■ **Problem description**
Look through the entries below and count every line in which "padding" appears; reply with the number only.

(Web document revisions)

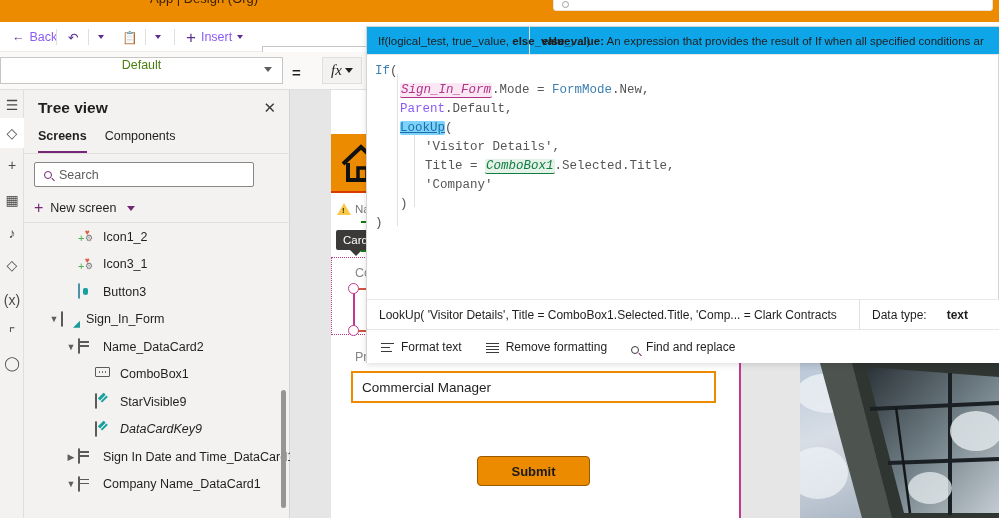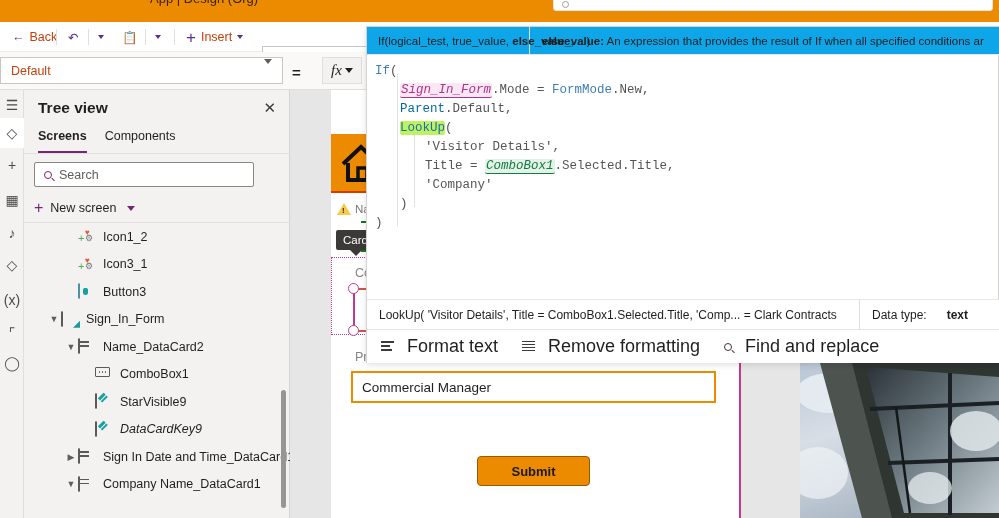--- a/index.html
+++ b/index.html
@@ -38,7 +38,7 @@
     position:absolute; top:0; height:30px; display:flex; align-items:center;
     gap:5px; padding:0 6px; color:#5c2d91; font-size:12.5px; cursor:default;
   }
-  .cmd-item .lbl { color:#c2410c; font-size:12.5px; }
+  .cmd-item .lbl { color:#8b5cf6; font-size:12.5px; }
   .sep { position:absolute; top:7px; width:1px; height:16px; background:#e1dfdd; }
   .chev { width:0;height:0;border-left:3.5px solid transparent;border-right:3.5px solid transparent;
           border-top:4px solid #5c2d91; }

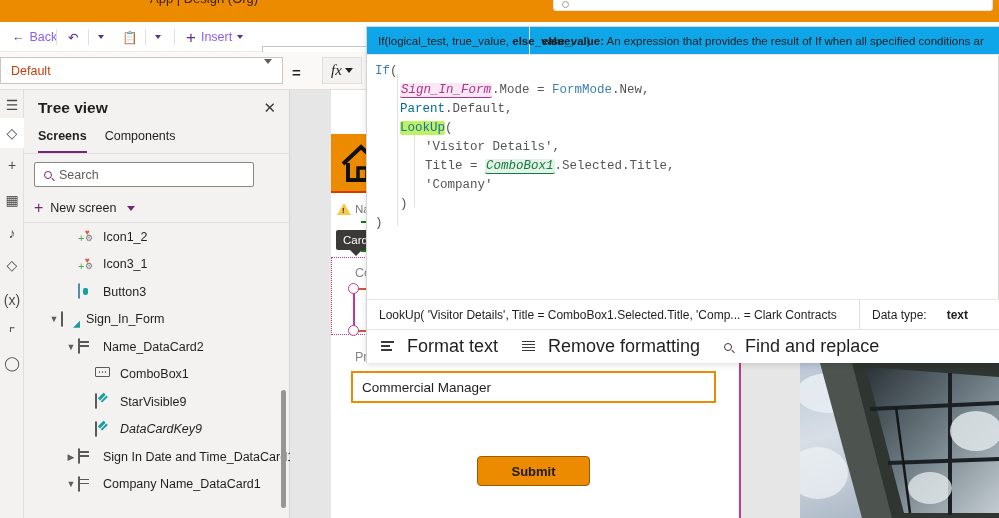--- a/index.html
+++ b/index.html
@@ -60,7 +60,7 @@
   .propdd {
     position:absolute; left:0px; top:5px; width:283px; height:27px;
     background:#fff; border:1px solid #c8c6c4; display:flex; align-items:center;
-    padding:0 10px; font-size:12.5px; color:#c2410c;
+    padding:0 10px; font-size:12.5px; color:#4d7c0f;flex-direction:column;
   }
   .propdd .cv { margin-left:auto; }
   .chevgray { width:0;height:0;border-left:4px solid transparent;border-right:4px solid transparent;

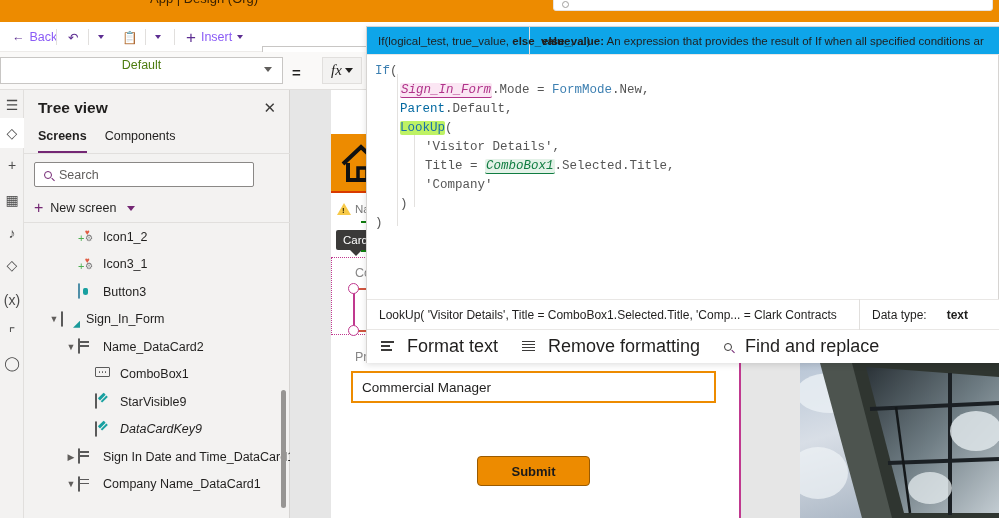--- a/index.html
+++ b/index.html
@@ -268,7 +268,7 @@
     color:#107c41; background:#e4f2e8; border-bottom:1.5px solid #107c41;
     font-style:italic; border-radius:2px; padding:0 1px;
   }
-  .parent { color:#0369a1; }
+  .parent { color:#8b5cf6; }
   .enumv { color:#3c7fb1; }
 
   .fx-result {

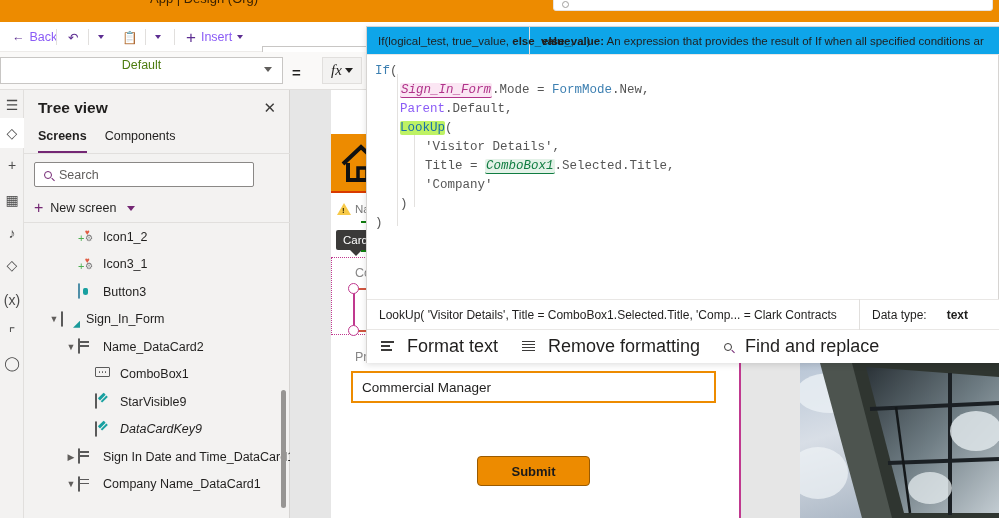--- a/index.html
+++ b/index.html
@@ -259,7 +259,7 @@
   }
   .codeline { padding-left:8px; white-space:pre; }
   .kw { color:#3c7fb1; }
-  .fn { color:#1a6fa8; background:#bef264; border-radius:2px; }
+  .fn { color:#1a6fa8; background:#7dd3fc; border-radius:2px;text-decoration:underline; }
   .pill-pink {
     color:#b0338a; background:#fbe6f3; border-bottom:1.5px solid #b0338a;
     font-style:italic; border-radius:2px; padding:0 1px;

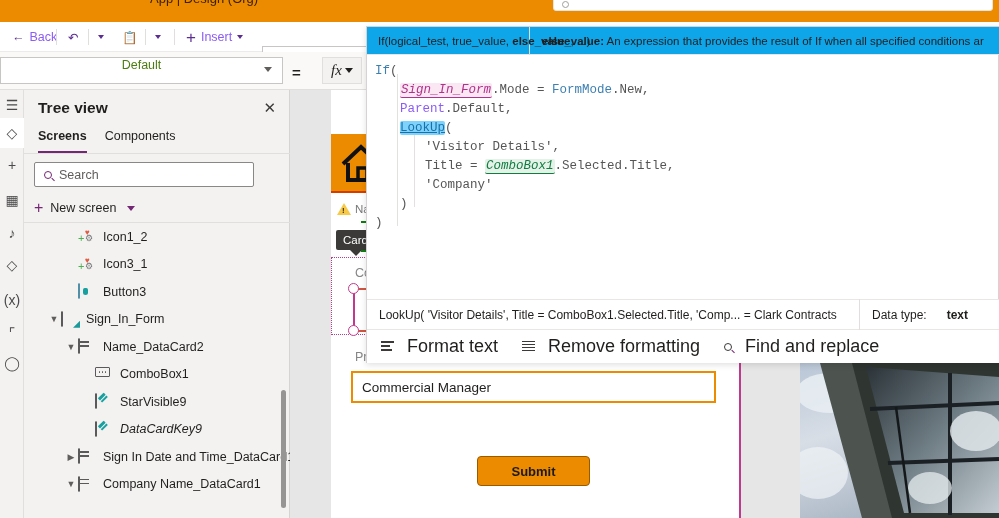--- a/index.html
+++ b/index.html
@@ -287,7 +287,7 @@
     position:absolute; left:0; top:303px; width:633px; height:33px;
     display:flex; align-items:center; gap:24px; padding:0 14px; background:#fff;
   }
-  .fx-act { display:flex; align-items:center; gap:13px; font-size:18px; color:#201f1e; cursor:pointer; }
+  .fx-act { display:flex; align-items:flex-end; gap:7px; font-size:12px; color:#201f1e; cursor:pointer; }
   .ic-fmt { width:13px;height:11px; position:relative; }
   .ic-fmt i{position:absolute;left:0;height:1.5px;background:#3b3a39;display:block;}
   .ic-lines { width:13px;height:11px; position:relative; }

--

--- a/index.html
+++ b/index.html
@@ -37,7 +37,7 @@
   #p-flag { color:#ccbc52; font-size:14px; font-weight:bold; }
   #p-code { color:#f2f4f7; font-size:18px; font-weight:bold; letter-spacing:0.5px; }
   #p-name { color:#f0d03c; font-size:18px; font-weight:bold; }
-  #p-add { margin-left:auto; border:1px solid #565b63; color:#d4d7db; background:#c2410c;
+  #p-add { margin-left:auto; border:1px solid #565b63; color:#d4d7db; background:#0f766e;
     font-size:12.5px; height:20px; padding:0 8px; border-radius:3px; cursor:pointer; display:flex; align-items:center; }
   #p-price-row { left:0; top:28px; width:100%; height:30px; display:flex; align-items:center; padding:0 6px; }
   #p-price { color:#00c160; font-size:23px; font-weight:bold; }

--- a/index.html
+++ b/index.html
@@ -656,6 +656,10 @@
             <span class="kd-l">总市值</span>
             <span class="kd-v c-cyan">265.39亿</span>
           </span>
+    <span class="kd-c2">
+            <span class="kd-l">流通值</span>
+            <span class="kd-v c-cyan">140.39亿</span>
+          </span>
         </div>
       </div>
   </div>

■ **Expected answer**
9